Brief: Set down exactly the lines in the records below that run from the line with "AnemosS Wellenmuster Schminkkoffer: 25" to the line with "balance: 6490.50 -> 6648.09", inclusive, and nothing more.

Recorded data
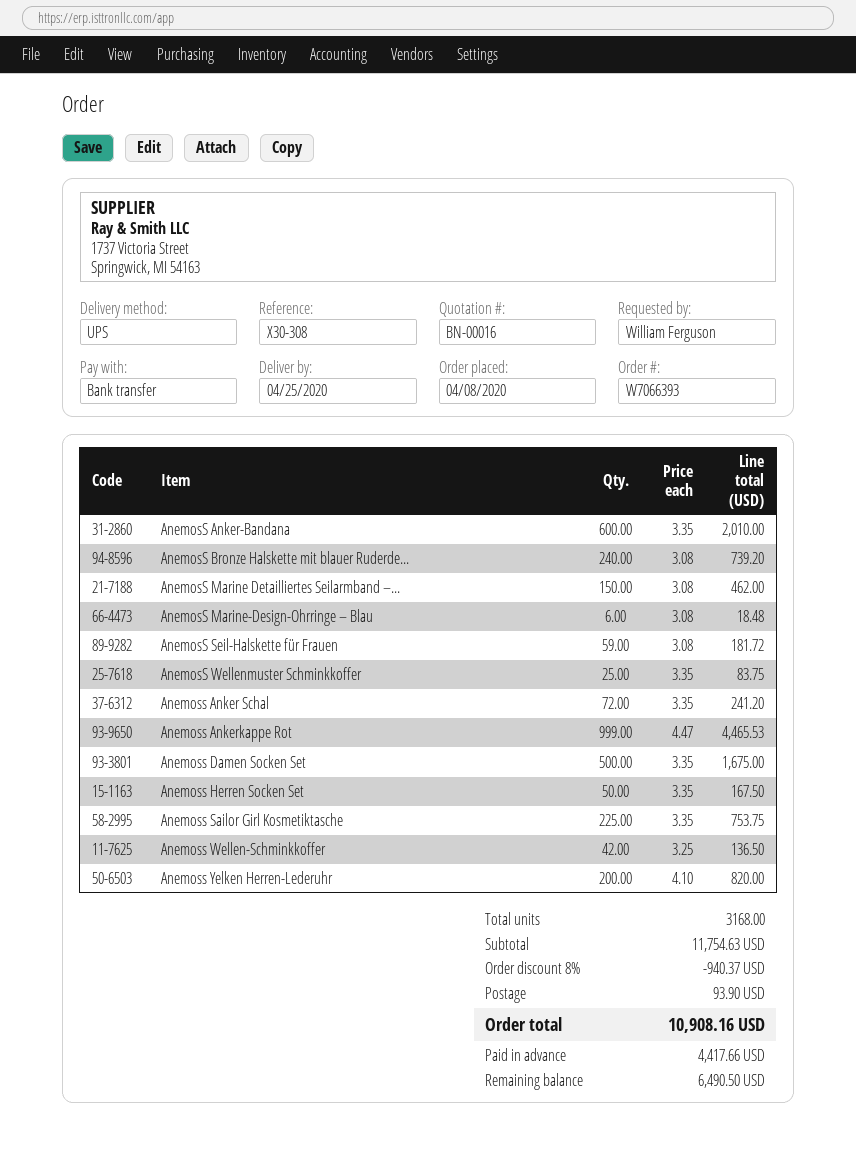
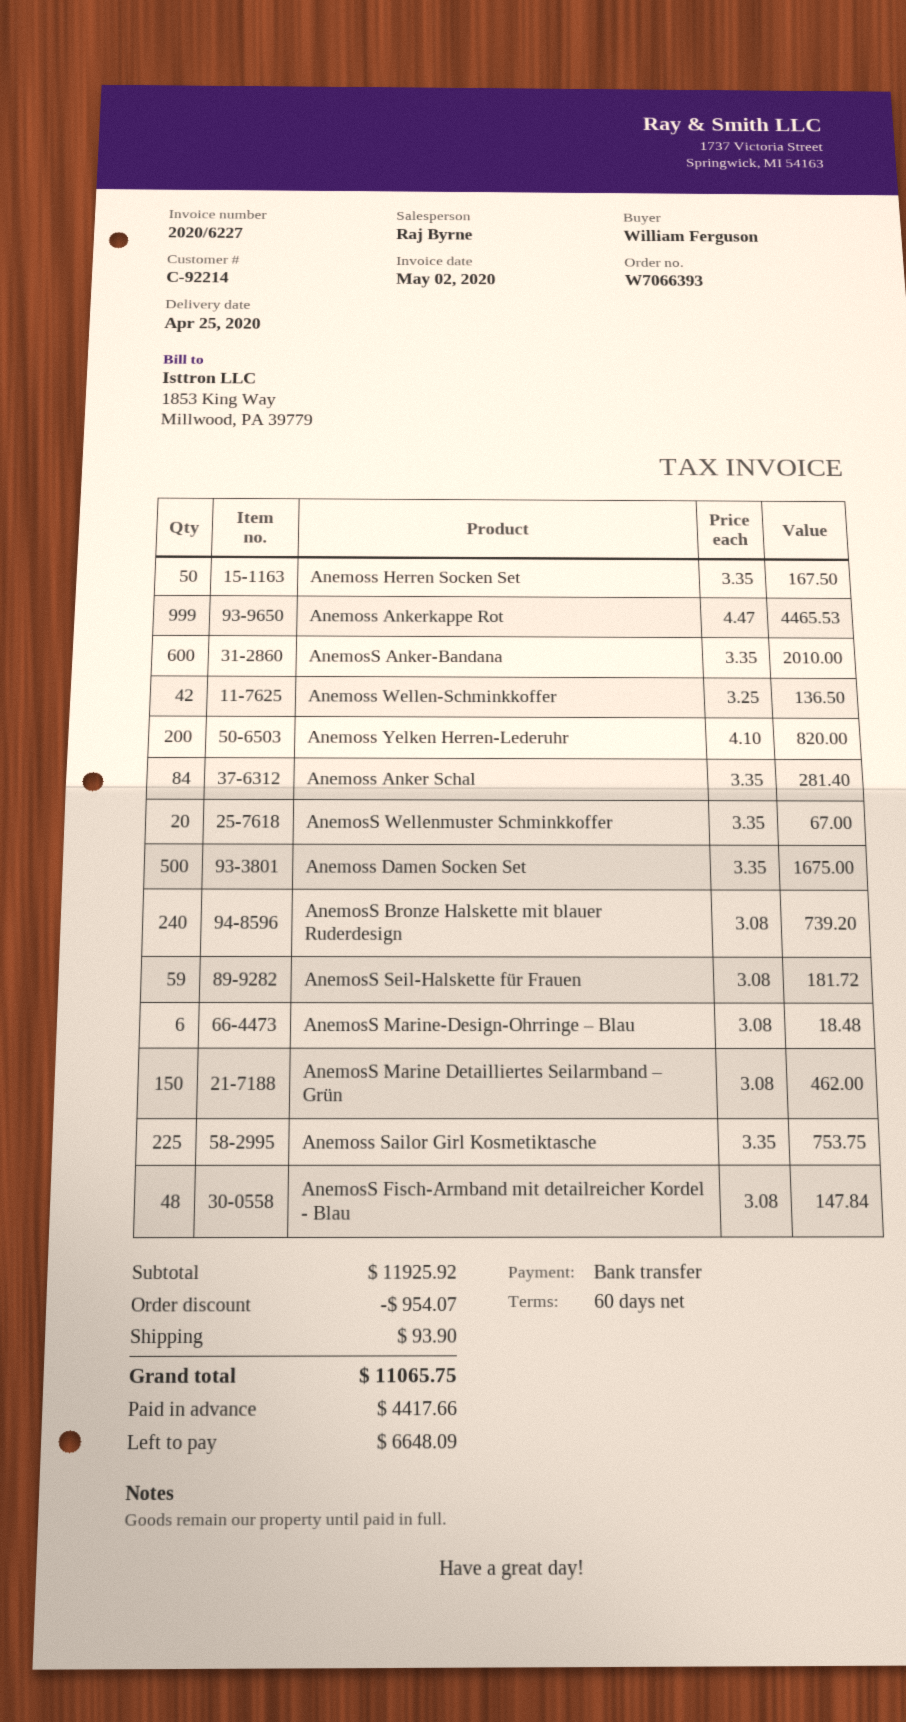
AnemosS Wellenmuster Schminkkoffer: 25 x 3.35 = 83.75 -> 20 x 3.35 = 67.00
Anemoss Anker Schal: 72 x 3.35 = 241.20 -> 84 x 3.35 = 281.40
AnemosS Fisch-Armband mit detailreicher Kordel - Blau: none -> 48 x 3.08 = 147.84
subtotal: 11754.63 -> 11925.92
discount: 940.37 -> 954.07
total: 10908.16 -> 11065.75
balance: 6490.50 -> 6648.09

---

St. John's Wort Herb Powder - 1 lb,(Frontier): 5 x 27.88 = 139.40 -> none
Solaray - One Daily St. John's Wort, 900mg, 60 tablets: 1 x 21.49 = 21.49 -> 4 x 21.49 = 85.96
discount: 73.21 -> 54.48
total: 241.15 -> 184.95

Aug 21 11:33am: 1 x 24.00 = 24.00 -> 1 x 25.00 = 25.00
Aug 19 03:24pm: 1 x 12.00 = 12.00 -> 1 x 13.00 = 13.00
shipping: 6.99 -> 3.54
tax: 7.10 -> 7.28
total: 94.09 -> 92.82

Task response:
AnemosS Wellenmuster Schminkkoffer: 25 x 3.35 = 83.75 -> 20 x 3.35 = 67.00
Anemoss Anker Schal: 72 x 3.35 = 241.20 -> 84 x 3.35 = 281.40
AnemosS Fisch-Armband mit detailreicher Kordel - Blau: none -> 48 x 3.08 = 147.84
subtotal: 11754.63 -> 11925.92
discount: 940.37 -> 954.07
total: 10908.16 -> 11065.75
balance: 6490.50 -> 6648.09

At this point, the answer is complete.